** Opening DATA SUPPLIED block **
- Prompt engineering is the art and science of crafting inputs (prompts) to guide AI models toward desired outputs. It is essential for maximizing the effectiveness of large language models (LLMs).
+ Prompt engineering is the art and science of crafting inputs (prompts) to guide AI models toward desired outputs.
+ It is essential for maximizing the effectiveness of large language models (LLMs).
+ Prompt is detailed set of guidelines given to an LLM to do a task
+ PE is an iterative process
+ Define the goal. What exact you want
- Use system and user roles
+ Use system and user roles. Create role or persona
** Closing DATA SUPPLIED block **
- ABOUT THIS TASK -
Line by line, set the records above down again exactly.

- ANSWER FOR THIS EXERCISE -
- Prompt engineering is the art and science of crafting inputs (prompts) to guide AI models toward desired outputs. It is essential for maximizing the effectiveness of large language models (LLMs).
+ Prompt engineering is the art and science of crafting inputs (prompts) to guide AI models toward desired outputs.
+ It is essential for maximizing the effectiveness of large language models (LLMs).
+ Prompt is detailed set of guidelines given to an LLM to do a task
+ PE is an iterative process
+ Define the goal. What exact you want
- Use system and user roles
+ Use system and user roles. Create role or persona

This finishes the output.